The below came from The Legal Pad, Volume 4, Issue 5 (May, 2020), published by Cyrus Gladden from the gulag in Moose Lake, Minnesota. 

Sex Offense litigation and Policy Resource Center, “Strategies for Reducing COVID-19 Exposure  by Revising the Implementation of Registration Policies. Housing Banishment laws. and Other Restrictions Impacting People with Convictions,” March 28, 2020 

Text Excerpt: 

“Suspend Internet access restrictions. Some people who are on probation or parole are forbidden from accessing wide swaths of the Internet, and some states have laws limiting Internet access for people listed on a conviction registry 10. During this crisis, access to the Internet has become even more critical: nearly everyone must rely on Internet access for work, news, homeschooling, services, and family connections, individual safety, as well as public health compliance, requires timely online access to crucial information about social and health services, as well as access to medical services that are moving online.”
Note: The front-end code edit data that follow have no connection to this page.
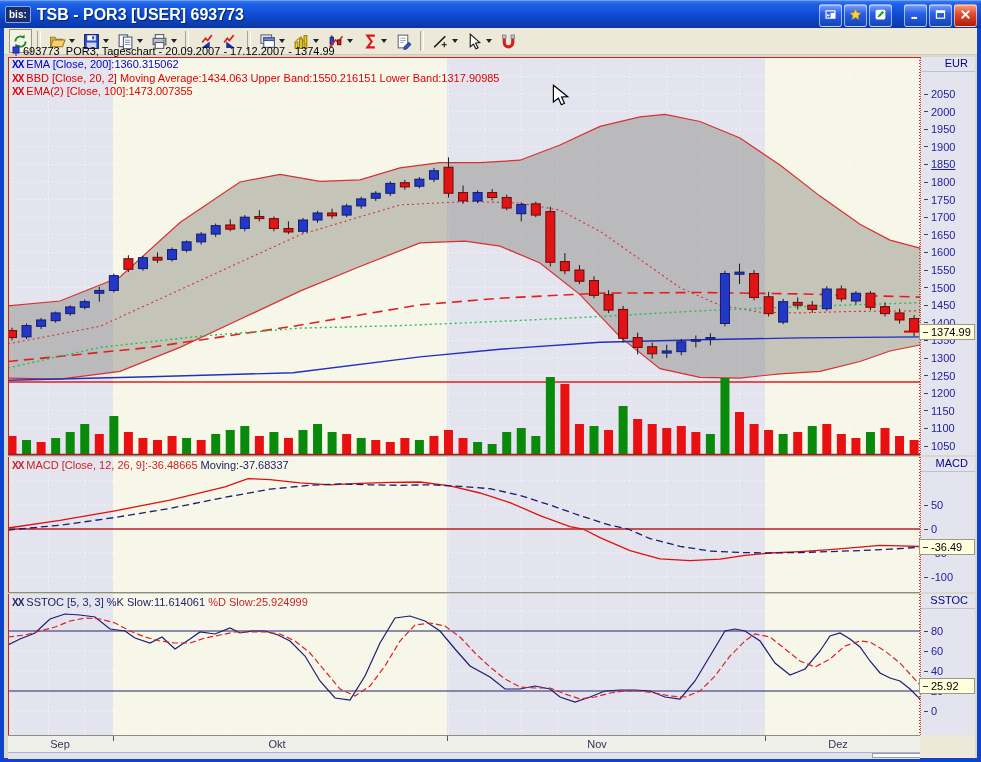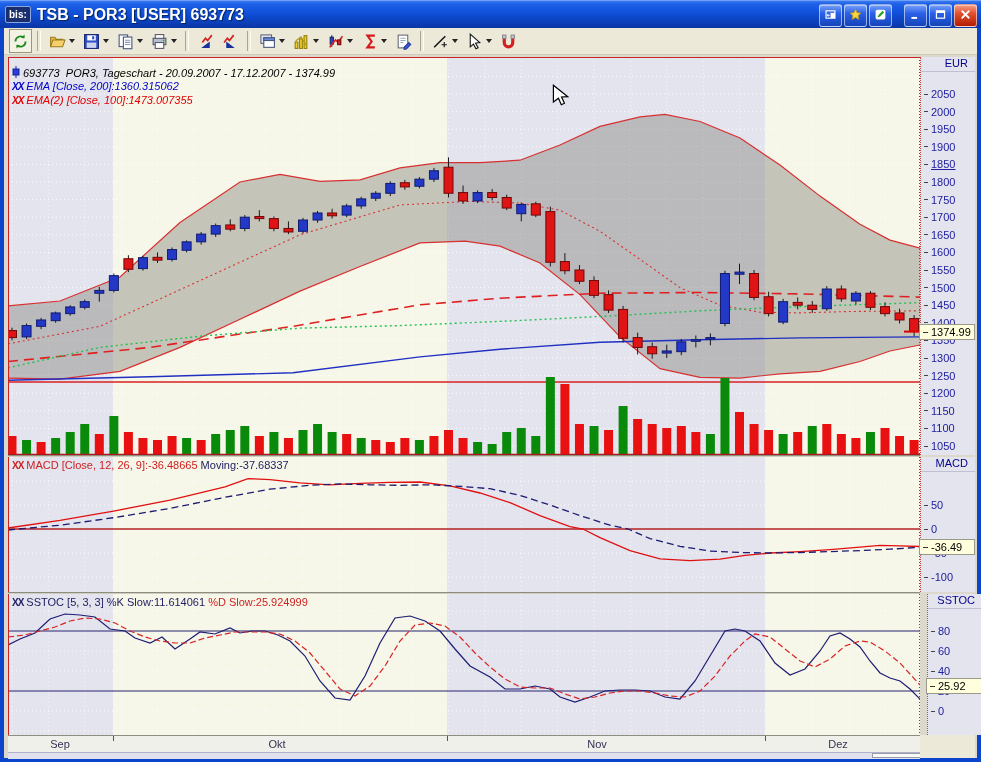--- a/index.html
+++ b/index.html
@@ -32,32 +32,32 @@
   .tool-sep{width:2px;height:20px;border-left:1px solid #a9a593;border-right:1px solid #fffef4;margin:0 4px;}
   
   .chart-bg{position:absolute;left:4px;top:55px;width:973px;height:703px;background:#dcd9cc;}
   svg.panel{position:absolute;left:8px;width:912px;}
   #main-plot{top:57px;height:398px;}
   #macd-plot{top:457px;height:135px;}
   #sstoc-plot{top:594px;height:141px;}
   .panel-sep{position:absolute;left:8px;width:912px;height:2px;background:#cfcdc0;border-top:1px solid #8f8d80;box-sizing:border-box;}
   
   .legend{position:absolute;left:12px;font-size:11px;line-height:13.4px;pointer-events:none;}
-  #legend-main{top:66px;font-style:italic;}
+  #legend-main{top:44px;}
   #legend-macd{top:459px;}
   #legend-sstoc{top:596px;}
   .legend .line{white-space:pre;display:block;}
   .legend svg{vertical-align:-1px;margin-right:3px;}
   .legend .xx{font-weight:bold;font-size:10px;letter-spacing:-1px;margin-right:3px;}
   
   .axis-col{position:absolute;left:920px;width:55px;background:#e4e4ee;
     border-left:1px dotted #cc4444;box-sizing:border-box;font-size:11px;color:#2020a0;}
   #axis-price{top:57px;height:398px;}
   #axis-macd{top:457px;height:135px;}
-  #axis-sstoc{top:594px;height:141px;margin-left:7px;}
+  #axis-sstoc{top:594px;height:141px;}
   .axis-header{position:absolute;top:0;left:0;right:0;height:14px;text-align:right;
     padding-right:7px;color:#00008b;border-bottom:1px solid #c0c0d2;background:#e4e4ee;}
   .tick-label{position:absolute;left:3px;height:13px;display:flex;align-items:center;}
   .tick-label .dash{display:inline-block;width:4px;height:1px;background:#444;margin-right:3px;}
   .cur-label{position:absolute;left:-2px;width:54px;height:14px;background:#ffffdd;
     border:1px solid #9a9a8a;color:#000;display:flex;align-items:center;z-index:5;font-size:11px;}
   .cur-label .dash{display:inline-block;width:5px;height:1px;background:#333;margin:0 3px;}
   #cur-price{top:267px;}
   #cur-macd{top:82px;}
   #cur-sstoc{top:84px;}
@@ -608,20 +608,21 @@
       <line x1="0.5" y1="0" x2="0.5" y2="141" stroke="#cc2222" stroke-width="1"></line>
       <line x1="911.5" y1="0" x2="911.5" y2="141" stroke="#cc2222" stroke-width="1" stroke-dasharray="1,2"></line>
     </svg>
 
   <div class="legend" id="legend-main">
       <span class="line" style="color: rgb(0, 0, 0);"><span><svg width="8" height="12" viewBox="0 0 8 12">
             <line x1="4" y1="0" x2="4" y2="12" stroke="#16249c"></line>
             <rect x="1" y="3" width="6" height="6" fill="#2c3ed8" stroke="#16249c"></rect>
           </svg></span>693773  POR3, Tageschart - 20.09.2007 - 17.12.2007 - 1374.99</span>
       <span class="line" style="color: rgb(0, 0, 204);"><span class="xx">XX</span>EMA [Close, 200]:1360.315062</span>
+      <span class="line" style="color: rgb(224, 0, 0);"><span class="xx">XX</span>BBD [Close, 20, 2] Moving Average:1434.063 Upper Band:1550.216151 Lower Band:1317.90985</span>
       <span class="line" style="color: rgb(224, 0, 0);"><span class="xx">XX</span>EMA(2) [Close, 100]:1473.007355</span>
     </div>
   <div class="legend" id="legend-macd">
       <span class="line"><span style="color: rgb(204, 34, 34);"><span class="xx">XX</span>MACD [Close, 12, 26, 9]:-36.48665</span><span style="color: rgb(34, 34, 102);"> Moving:-37.68337</span></span>
     </div>
   <div class="legend" id="legend-sstoc">
       <span class="line"><span style="color: rgb(34, 34, 102);"><span class="xx">XX</span>SSTOC [5, 3, 3] %K Slow:11.614061</span><span style="color: rgb(204, 34, 34);"> %D Slow:25.924999</span></span>
     </div>
 
   <div class="axis-col" id="axis-price">

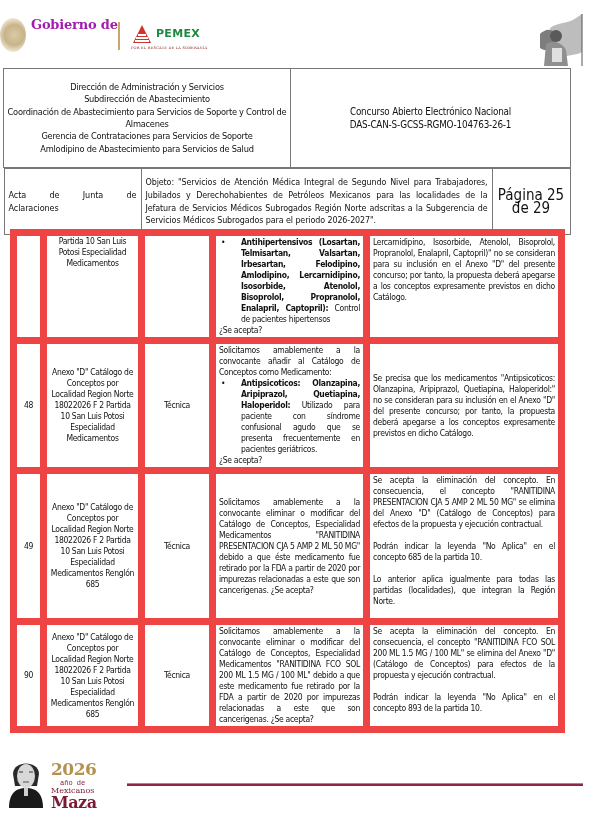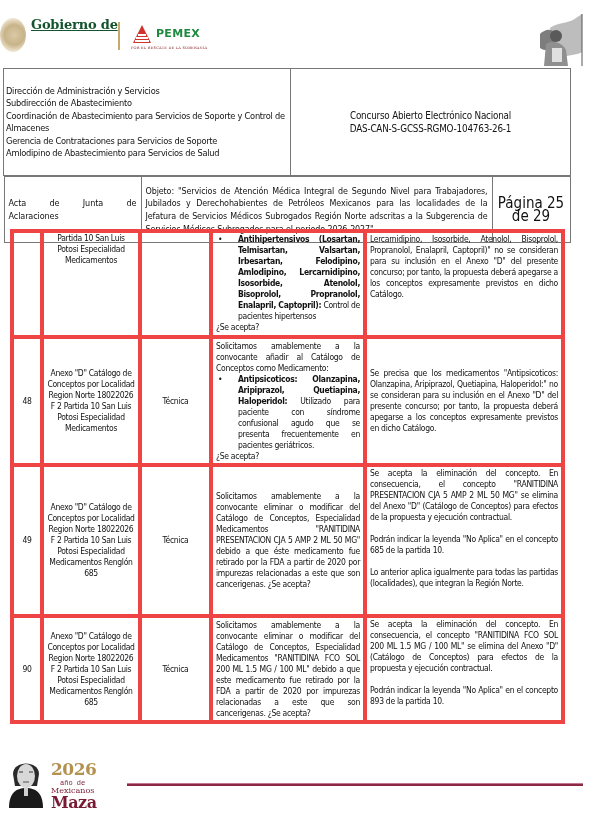--- a/index.html
+++ b/index.html
@@ -3,41 +3,41 @@
 <meta charset="utf-8">
 <style>
   * { box-sizing: border-box; margin: 0; padding: 0; }
   html, body { width: 601px; height: 822px; background: #ffffff; overflow: hidden; }
   body { position: relative; font-family: "DejaVu Sans", sans-serif; color: #111; }
 
   
   .logo-gob { position: absolute; left: 0; top: 14px; width: 230px; height: 44px; }
   .escudo { position: absolute; left: 0; top: 4px; width: 26px; height: 34px; border-radius: 50%;
             background: radial-gradient(circle at 55% 50%, #d9c9a5 0%, #c8b48a 45%, #efe6d2 75%, #fff 100%); }
-  .gob-small { position: absolute; left: 31px; top: 3px; font-family: "DejaVu Serif", serif; font-size: 13px; color: #14532d; font-weight: bold; letter-spacing: -0.2px; text-decoration: underline; }
+  .gob-small { position: absolute; left: 31px; top: 3px; font-family: "DejaVu Serif", serif; font-size: 13px; color: #a21caf; font-weight: bold; letter-spacing: -0.2px; }
   .gob-big { position: absolute; left: 31px; top: 16px; font-family: "DejaVu Serif", serif; font-size: 22px; color: #7a1b35; font-weight: bold; letter-spacing: -0.5px; line-height: 24px; }
   .gob-sep { position: absolute; left: 118px; top: 8px; width: 2px; height: 28px; background: #c8a96a; }
   .pemex-mark { position: absolute; left: 131px; top: 10px; width: 22px; height: 20px; }
   .pemex-text { position: absolute; left: 156px; top: 13px; font-family: "DejaVu Sans", sans-serif; font-weight: bold; font-size: 11px; color: #1f8a3f; letter-spacing: 0.3px; }
   .pemex-sub { position: absolute; left: 131px; top: 32px; font-family: "DejaVu Serif", serif; font-size: 3.6px; color: #8a2a2a; letter-spacing: 0.2px; white-space: nowrap; }
   .flag-img { position: absolute; left: 532px; top: 12px; width: 54px; height: 56px; }
 
   
   .info { position: absolute; left: 3px; top: 68px; width: 568px; border-collapse: collapse; font-family: "DejaVu Sans Condensed", "DejaVu Sans", sans-serif; }
   .info td { border: 1px solid #777; vertical-align: middle; }
-  .c-left { width: 287px; height: 99px; text-align: left; font-size: 9.2px; line-height: 12.4px; padding: 16px 2px; letter-spacing: -0.25px; }
+  .c-left { width: 287px; height: 99px; text-align: center; font-size: 9.2px; line-height: 12.4px; padding: 7px 2px; letter-spacing: -0.25px; }
   .c-right { text-align: center; font-size: 9.8px; line-height: 13px; letter-spacing: -0.2px; }
   .c-acta { width: 137px; height: 66px; font-size: 9px; line-height: 12.5px; padding: 16px 4px; text-align: justify; text-align-last: left; letter-spacing: -0.1px; }
   .acta-line1 { display: flex; justify-content: space-between; }
   .c-obj { font-size: 8.9px; line-height: 12.6px; padding: 0 4px; text-align: justify; letter-spacing: -0.1px; }
   .c-page { width: 78px; text-align: center; font-size: 15px; line-height: 13px; }
 
   
   .main { position: absolute; left: 10px; top: 229px; width: 555px; border-collapse: collapse; font-family: "DejaVu Sans Condensed", "DejaVu Sans", sans-serif; letter-spacing: -0.3px; }
-  .main td { border: 4px solid #ef4444; vertical-align: middle; font-size: 8.5px; line-height: 11px; }
+  .main td { border: 7px solid #ef4444; vertical-align: middle; font-size: 8.5px; line-height: 11px; }
   .col-num { width: 30px; text-align: center; }
   .col-ref { width: 98px; text-align: center; padding: 0 2px; }
   .col-type { width: 71px; text-align: center; }
   .col-q { width: 154px; padding: 1px 3px; text-align: justify; }
   .col-a { padding: 1px 3px; text-align: justify; }
   .main td.top { vertical-align: top; }
   .bul { display: flex; }
   .bul .dot { width: 22px; flex: 0 0 22px; padding-left: 2px; }
   .bul .txt { flex: 1; text-align: justify; }
   .b { font-weight: bold; }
“‘Step down’ people in civil commitment. More than 6,000 people are locked post-sentence in prison-like state civil commitment facilities, 11 that pose the same coronavirus dangers to staff and detainees as jails and prisons. States should speed up ‘step-down’ procedures and move people into supervised community settings.” 

Footnote 10:

“While the United States Supreme Court struck down a North Carolina law criminalizing the use of social media sites by people required to register in Packingham v, North Carolina, 582 U.S._, 137 S. Ct. 1730 (2017), there are many other types of restrictions that limit the ability of people both on and off criminal supervision from accessing the internet. Cf. People v. Morger, (Ill. 2019) (holding that condition of supervision prohibiting accessing social media was unconstitutional); People v. Minnis, 67 N.E.3d 272 (Ill. 2016) (upholding conviction for failure to register internet identifiers), J. I. v. New Jersey State Parole Board, l 55 A.3d 1008 (N .J. 2017) (Total computer & Internet ban imposed on a registrant reversed and remanded to determine whether the total computer ban served any public safety, rehabilitative, or other penological goal). Wendy Sawyer & Pete Wagner, “Mass Incarceration: The Whole Pie 2020,” Prison Policy Initiative, March 24, 2020).